____ Given information

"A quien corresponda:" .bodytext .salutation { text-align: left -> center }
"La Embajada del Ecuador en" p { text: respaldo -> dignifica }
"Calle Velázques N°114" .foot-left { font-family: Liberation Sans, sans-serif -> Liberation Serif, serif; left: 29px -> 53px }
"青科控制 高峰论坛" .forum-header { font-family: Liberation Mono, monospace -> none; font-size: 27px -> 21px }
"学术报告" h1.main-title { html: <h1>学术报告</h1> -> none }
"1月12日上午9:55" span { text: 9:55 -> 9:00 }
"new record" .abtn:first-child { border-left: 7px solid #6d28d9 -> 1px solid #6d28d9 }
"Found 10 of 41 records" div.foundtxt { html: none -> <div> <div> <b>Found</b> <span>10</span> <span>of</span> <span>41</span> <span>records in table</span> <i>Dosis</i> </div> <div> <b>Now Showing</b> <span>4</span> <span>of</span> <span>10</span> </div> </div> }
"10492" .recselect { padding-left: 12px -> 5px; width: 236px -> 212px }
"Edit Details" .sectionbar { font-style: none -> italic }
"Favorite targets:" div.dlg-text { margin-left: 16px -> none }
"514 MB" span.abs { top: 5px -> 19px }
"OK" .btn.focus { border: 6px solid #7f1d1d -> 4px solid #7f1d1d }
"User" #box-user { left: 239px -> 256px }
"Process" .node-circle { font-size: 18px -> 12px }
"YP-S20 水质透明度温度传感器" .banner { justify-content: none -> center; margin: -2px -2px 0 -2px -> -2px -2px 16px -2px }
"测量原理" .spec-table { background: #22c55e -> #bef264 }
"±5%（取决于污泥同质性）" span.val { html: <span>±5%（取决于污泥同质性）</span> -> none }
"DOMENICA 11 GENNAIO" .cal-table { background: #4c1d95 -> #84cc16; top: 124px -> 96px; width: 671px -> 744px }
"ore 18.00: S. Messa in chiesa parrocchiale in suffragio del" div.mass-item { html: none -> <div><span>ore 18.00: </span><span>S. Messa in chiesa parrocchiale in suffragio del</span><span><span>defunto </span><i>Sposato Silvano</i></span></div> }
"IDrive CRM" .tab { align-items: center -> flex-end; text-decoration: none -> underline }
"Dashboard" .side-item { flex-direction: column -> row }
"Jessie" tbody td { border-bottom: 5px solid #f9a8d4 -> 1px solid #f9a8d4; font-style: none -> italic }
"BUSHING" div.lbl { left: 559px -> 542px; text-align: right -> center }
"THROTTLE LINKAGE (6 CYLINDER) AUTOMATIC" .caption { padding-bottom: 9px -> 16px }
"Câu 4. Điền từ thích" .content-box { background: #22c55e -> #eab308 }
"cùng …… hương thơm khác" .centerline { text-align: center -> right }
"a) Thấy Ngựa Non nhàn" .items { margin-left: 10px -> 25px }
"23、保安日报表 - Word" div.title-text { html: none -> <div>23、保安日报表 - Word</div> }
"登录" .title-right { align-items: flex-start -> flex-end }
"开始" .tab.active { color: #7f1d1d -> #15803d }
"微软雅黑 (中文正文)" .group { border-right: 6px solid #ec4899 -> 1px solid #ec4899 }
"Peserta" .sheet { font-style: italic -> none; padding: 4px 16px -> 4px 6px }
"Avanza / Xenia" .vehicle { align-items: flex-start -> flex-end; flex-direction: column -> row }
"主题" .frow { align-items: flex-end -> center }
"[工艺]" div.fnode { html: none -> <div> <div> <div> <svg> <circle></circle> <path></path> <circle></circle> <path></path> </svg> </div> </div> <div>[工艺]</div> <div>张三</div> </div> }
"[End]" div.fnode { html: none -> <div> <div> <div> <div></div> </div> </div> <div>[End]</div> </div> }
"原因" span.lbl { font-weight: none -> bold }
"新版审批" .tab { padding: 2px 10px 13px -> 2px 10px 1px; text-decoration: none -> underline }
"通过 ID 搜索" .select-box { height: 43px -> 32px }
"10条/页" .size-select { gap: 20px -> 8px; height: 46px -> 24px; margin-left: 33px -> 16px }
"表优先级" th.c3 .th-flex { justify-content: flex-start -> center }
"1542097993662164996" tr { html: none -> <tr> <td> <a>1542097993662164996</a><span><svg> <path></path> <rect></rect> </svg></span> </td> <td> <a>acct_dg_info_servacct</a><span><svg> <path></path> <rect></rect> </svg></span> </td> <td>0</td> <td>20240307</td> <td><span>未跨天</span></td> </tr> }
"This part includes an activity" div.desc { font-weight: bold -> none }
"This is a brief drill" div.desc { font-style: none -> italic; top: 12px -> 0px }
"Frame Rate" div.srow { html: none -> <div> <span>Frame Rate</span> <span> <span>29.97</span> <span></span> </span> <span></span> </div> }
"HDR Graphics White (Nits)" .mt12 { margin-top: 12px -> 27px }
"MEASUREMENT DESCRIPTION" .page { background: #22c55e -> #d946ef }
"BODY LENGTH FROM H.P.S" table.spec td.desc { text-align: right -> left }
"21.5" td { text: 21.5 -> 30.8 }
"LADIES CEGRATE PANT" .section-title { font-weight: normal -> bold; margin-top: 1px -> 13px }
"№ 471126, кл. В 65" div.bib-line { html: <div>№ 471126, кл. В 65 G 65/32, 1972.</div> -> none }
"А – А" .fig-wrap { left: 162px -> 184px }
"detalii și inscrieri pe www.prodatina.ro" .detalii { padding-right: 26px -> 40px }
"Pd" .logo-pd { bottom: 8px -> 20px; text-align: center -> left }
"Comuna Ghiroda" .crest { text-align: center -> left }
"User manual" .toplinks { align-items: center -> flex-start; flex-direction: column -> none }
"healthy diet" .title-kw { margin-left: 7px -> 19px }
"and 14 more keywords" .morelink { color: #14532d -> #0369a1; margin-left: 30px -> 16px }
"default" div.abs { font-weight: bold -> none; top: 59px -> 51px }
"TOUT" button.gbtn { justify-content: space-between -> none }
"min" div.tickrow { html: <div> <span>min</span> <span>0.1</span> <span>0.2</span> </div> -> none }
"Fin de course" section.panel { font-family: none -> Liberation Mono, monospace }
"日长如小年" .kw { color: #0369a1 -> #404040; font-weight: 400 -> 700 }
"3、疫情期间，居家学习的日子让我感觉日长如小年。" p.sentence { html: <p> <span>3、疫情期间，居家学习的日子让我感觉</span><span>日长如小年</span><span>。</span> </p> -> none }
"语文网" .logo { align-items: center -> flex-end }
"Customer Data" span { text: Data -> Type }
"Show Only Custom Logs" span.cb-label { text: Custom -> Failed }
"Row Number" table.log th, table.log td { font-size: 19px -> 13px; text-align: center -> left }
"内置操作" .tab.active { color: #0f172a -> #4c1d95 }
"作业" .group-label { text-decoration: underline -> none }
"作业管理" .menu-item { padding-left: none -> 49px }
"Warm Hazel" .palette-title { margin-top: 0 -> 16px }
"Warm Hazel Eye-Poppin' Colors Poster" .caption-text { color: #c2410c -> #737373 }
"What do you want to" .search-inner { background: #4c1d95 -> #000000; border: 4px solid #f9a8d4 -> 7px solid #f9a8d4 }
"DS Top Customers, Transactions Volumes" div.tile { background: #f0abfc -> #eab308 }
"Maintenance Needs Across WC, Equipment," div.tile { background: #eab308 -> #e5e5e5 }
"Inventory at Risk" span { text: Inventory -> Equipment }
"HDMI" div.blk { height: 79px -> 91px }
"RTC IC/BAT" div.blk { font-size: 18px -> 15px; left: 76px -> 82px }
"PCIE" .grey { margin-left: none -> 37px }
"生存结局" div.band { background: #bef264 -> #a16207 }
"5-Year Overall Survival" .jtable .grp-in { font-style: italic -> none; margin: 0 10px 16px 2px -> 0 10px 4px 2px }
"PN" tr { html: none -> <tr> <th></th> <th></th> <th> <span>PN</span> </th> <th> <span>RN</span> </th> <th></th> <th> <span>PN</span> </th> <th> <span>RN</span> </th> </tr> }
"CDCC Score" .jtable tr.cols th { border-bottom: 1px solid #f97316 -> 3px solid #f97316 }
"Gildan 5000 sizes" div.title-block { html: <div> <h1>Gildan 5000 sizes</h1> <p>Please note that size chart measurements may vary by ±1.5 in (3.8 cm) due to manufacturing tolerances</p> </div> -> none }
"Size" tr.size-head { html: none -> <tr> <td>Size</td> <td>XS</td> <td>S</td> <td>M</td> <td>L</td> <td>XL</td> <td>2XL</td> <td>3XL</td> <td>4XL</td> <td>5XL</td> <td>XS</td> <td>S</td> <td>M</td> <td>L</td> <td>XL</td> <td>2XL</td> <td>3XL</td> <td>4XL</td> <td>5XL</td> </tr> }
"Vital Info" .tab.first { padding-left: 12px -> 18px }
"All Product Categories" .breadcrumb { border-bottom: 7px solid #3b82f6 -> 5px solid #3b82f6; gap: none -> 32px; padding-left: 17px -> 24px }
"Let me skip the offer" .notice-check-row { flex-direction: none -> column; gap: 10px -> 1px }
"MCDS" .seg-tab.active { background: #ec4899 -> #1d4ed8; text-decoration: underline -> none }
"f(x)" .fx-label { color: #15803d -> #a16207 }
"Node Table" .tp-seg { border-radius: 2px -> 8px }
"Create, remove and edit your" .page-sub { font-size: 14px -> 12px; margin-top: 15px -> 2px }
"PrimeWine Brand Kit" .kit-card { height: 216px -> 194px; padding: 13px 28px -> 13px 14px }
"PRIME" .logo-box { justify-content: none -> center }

________

- Problem description
In the entries above, please find the line with "gap: 20px ->" and the line with "text: 21.5 ->", then write out exactly those two lines and every line between them, and nothing more.

- Finished exercise
"10条/页" .size-select { gap: 20px -> 8px; height: 46px -> 24px; margin-left: 33px -> 16px }
"表优先级" th.c3 .th-flex { justify-content: flex-start -> center }
"1542097993662164996" tr { html: none -> <tr> <td> <a>1542097993662164996</a><span><svg> <path></path> <rect></rect> </svg></span> </td> <td> <a>acct_dg_info_servacct</a><span><svg> <path></path> <rect></rect> </svg></span> </td> <td>0</td> <td>20240307</td> <td><span>未跨天</span></td> </tr> }
"This part includes an activity" div.desc { font-weight: bold -> none }
"This is a brief drill" div.desc { font-style: none -> italic; top: 12px -> 0px }
"Frame Rate" div.srow { html: none -> <div> <span>Frame Rate</span> <span> <span>29.97</span> <span></span> </span> <span></span> </div> }
"HDR Graphics White (Nits)" .mt12 { margin-top: 12px -> 27px }
"MEASUREMENT DESCRIPTION" .page { background: #22c55e -> #d946ef }
"BODY LENGTH FROM H.P.S" table.spec td.desc { text-align: right -> left }
"21.5" td { text: 21.5 -> 30.8 }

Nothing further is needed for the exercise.